Mike Bostock, a central figure behind D3, has an extensive collection of examples in his gallery. One of them is on force-directed graphs, and that was exactly what I was after. All I did to get the first version of my D3.js Facebook network, was that I changed the file name in the d3.json() function that imports the data. That was easy!

In this graph, the node labels are numbers and all nodes of the same color and size. Time to change these to something more visually interesting, and perhaps more informative.

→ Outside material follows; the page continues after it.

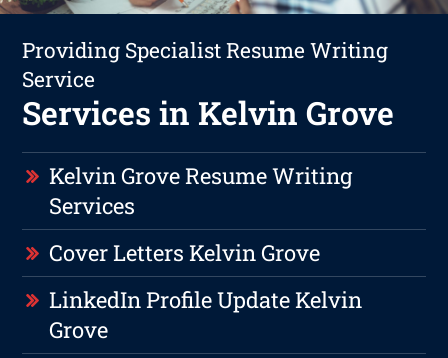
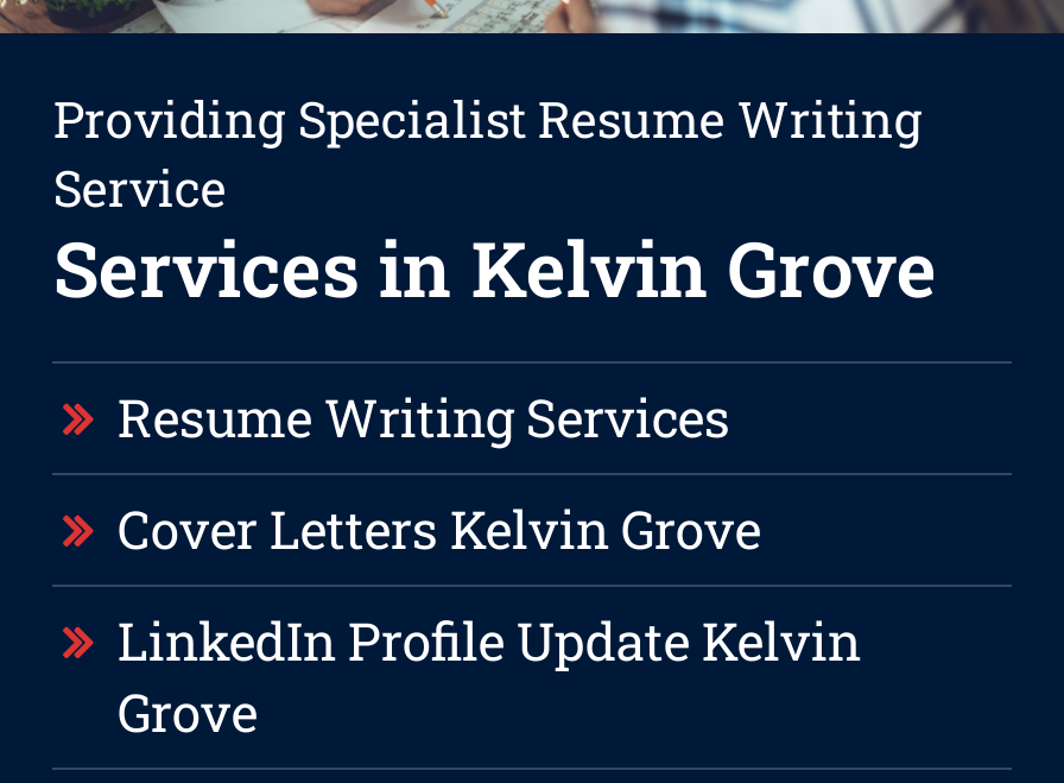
[49,161,352,220] Kelvin Grove Resume Writing | Services -> [117,384,730,452] Resume Writing Services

Gephi’s community detection algorithm had provided numbers for the nodes, and stored them in the Modularity_Class attribute. This is an obvious choice for the script when it’s time to decide, in which colour the circles ought to be filled. The name of the node should not be the name in my case, but the tiny version of the full name in label. What about the size of the nodes? Of all attributes available, I decided to try Betweenness_Centrality. Note that you will not find this and a couple of other attributes in the original GEXF; I added them this time by letting Gephi calculate the respective values.

{
  "nodes" : [ {
    "id" : "10162",
    "SUID" : 10162,
    "In_Degree" : 16,
    "PageRank" : 0.010341513363002573,
    "Weighted_In_Degree" : 16.0,
    "Weighted_Degree" : 32.0,
    "selected" : false,
    "name" : "100003621746564",
    "Clustering_Coefficient" : 0.44166666,
    "shared_name" : "100003621746564",
    "Betweenness_Centrality" : 1434.8632653485495,
    "Eigenvector_Centrality" : 0.18212450755372586,
    "etusuku" : "J K",
    "g" : 184,
    "b" : 47,
    "Out_Degree" : 16,
    "label" : "JK",
    "size" : 52.0,
    "Modularity_Class" : 4,
    "r" : 47,
    "Weighted_Out_Degree" : 16.0,
    "Degree" : 32,
    "Eccentricity" : 7.0,
    "y" : 111.5109,
    "Closeness_Centrality" : 2.925,
    "x" : 412.6945
  }

The new version shows now the modularity classes in different colors, and the label pops up as a tooltip when you hover of the circle.

The proportional size of the node tells, which of my friends act as “bridges” more than the others do. The normalization is done with a power scale function d3.scale.sqrt(), thanks to Mike’s advice a while back. Contrary to his words though, I put the lower bounds to 2 and also tweaked the data. In some nodes, the value of this attribute is 0.0, and these nodes vanish altogether. Not the best way to deal with the issue I gather. Perhaps I should have left these nodes out of the exercise altogether?